**Records to process**:
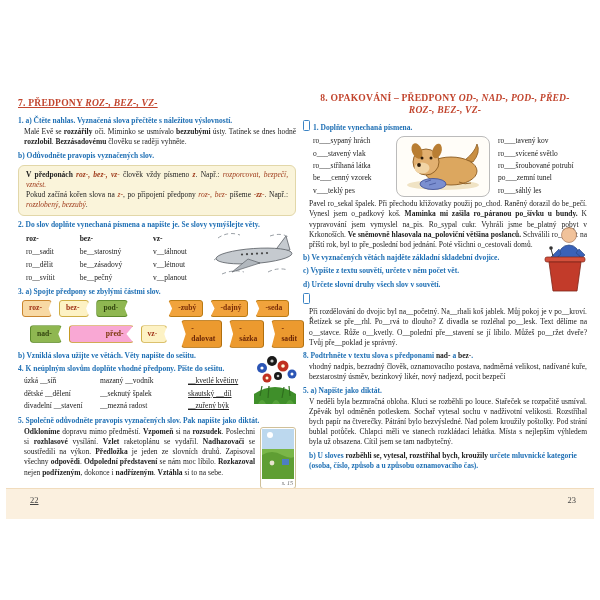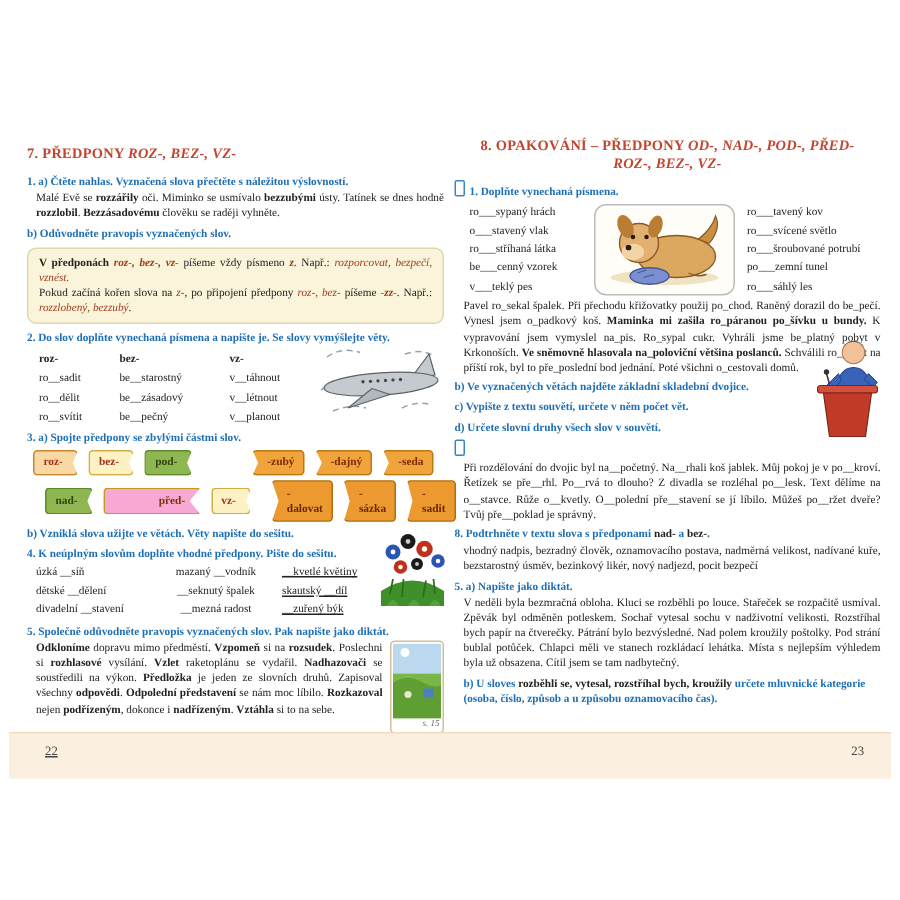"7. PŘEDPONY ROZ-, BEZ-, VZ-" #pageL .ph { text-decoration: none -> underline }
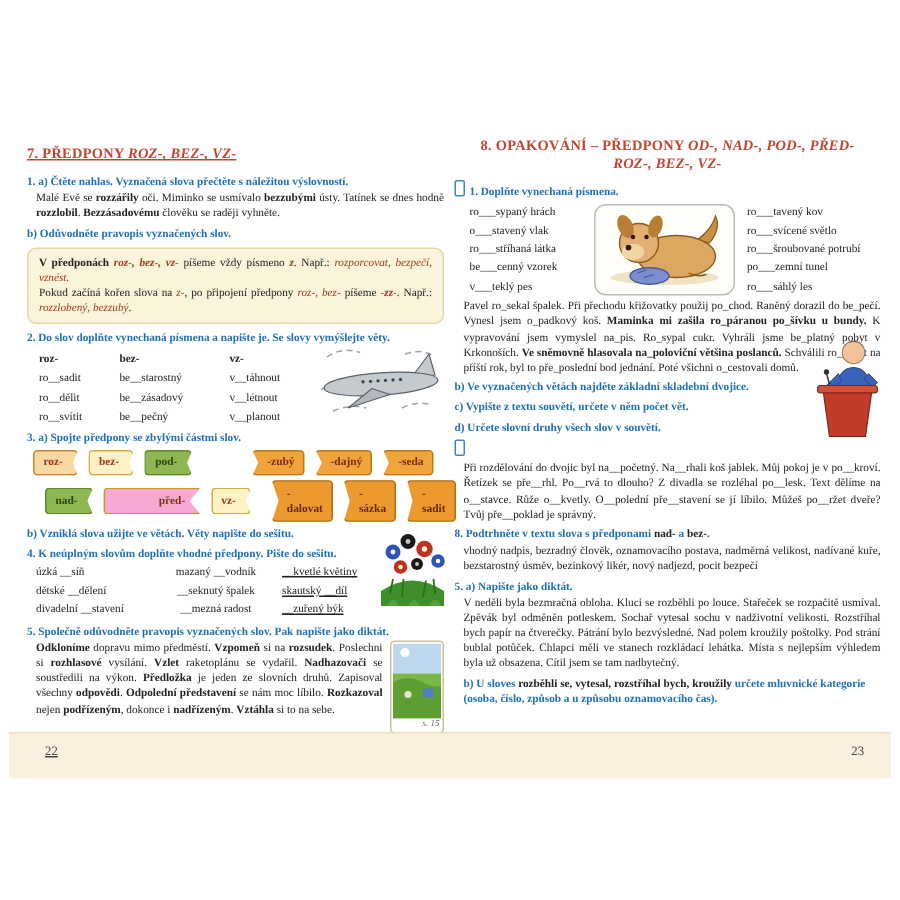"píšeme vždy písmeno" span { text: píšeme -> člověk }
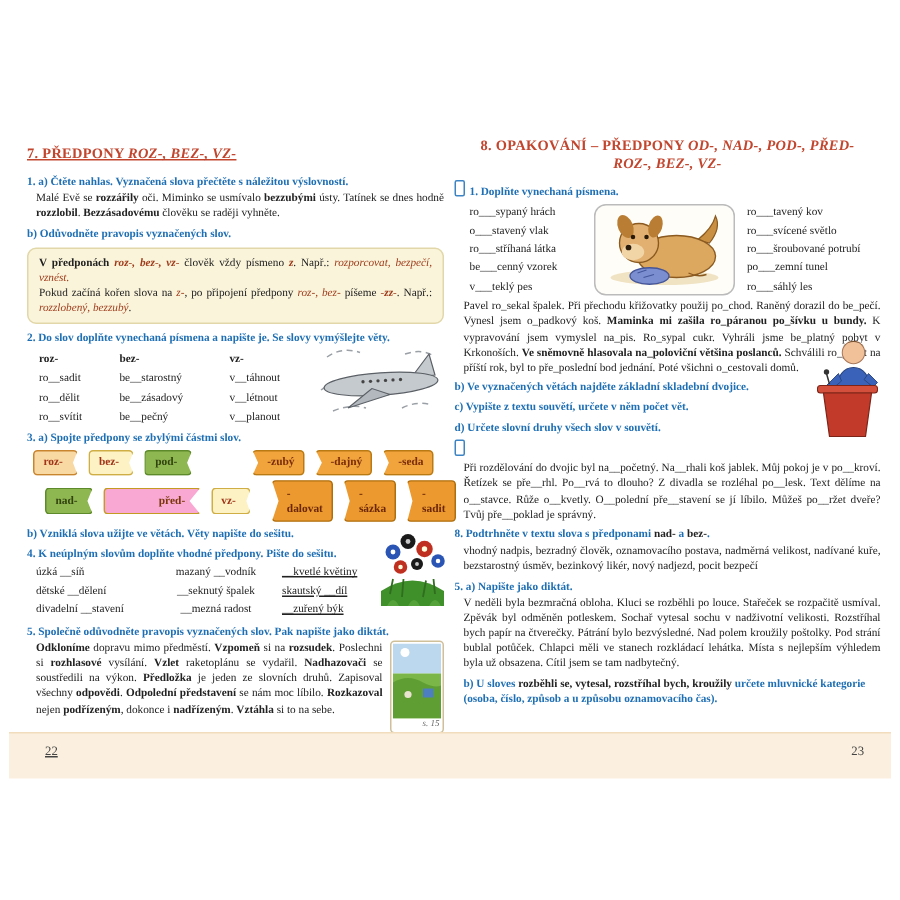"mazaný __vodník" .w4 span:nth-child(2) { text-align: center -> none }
--
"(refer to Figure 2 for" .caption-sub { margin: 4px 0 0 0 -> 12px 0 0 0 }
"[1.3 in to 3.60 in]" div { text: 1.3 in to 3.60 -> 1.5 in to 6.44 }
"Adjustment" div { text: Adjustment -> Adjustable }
* * *
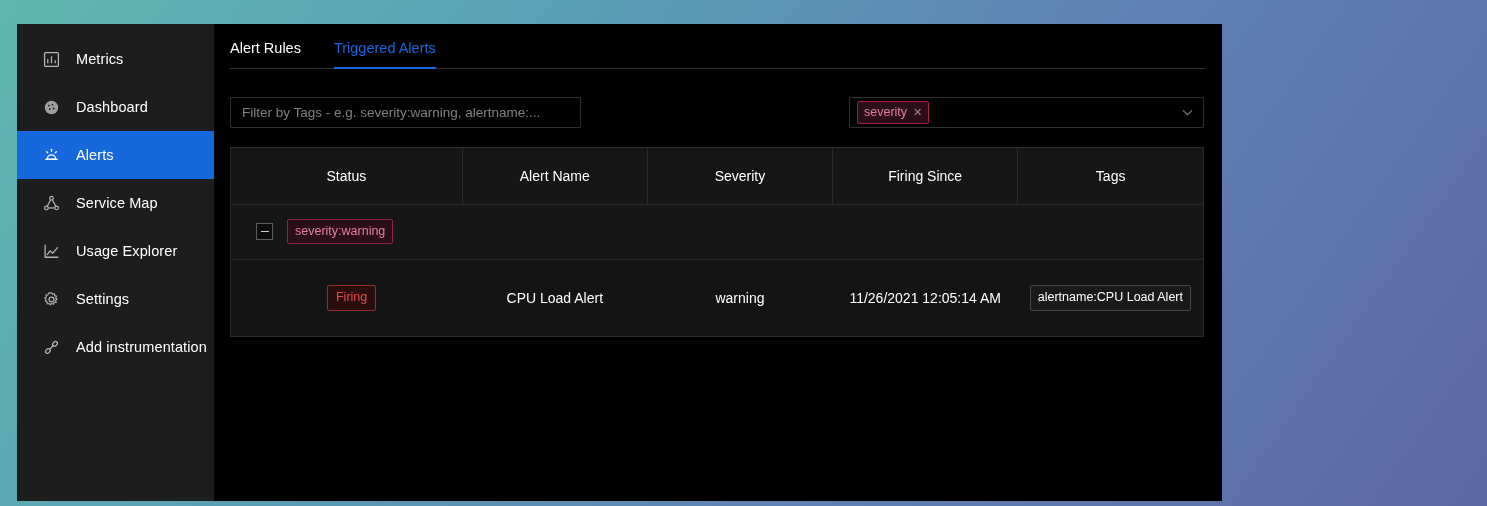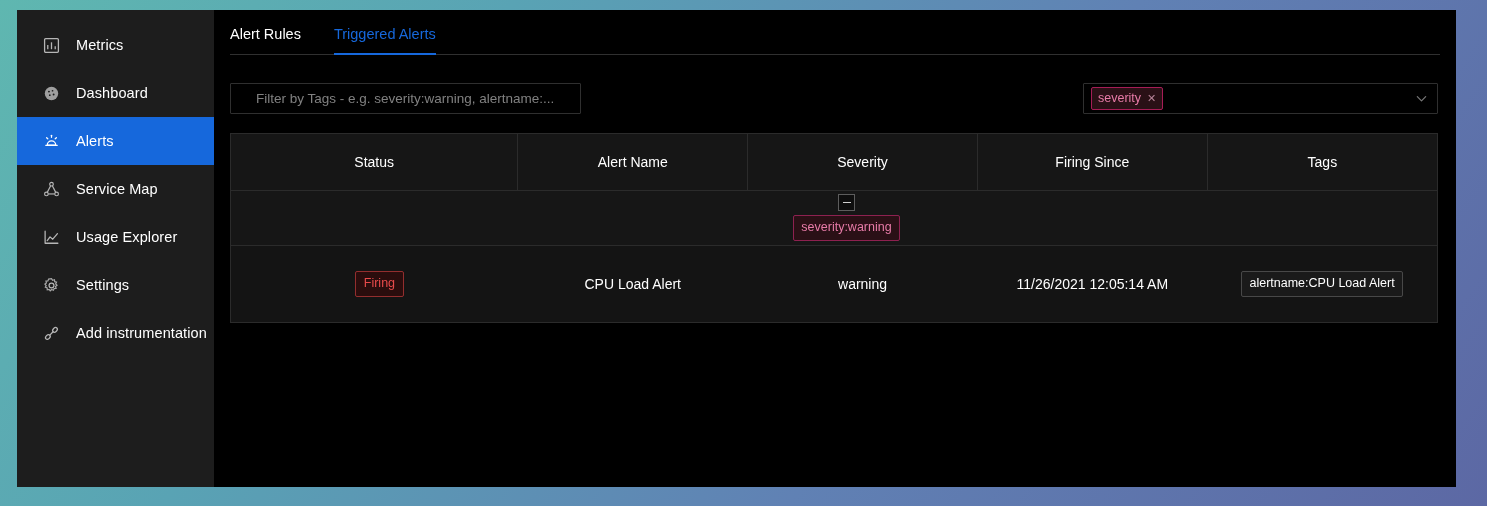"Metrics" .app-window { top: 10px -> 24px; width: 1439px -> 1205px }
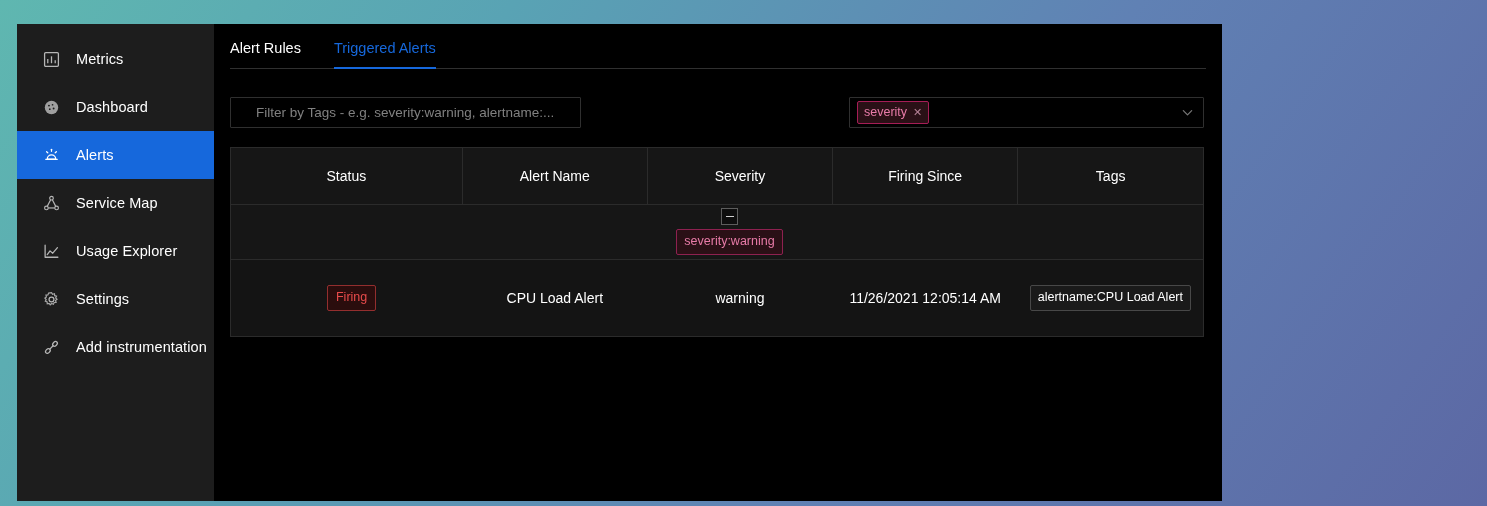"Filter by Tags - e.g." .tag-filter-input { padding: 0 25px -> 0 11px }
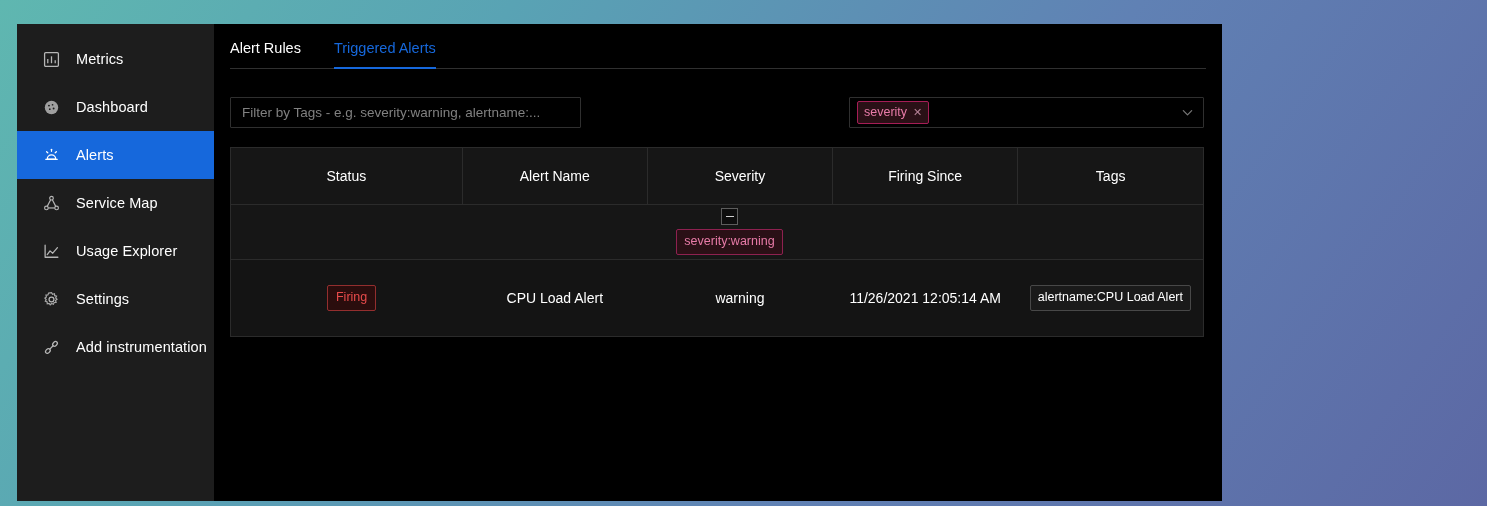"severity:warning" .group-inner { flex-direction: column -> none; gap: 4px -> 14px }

**Problem requirements**: Everything from the line containing "to Figure 2" through the line containing "text: Adjustment ->" in the material above should be retyped exactly, both ends included, and nothing more.

**Answer to the exercise**:
"(refer to Figure 2 for" .caption-sub { margin: 4px 0 0 0 -> 12px 0 0 0 }
"[1.3 in to 3.60 in]" div { text: 1.3 in to 3.60 -> 1.5 in to 6.44 }
"Adjustment" div { text: Adjustment -> Adjustable }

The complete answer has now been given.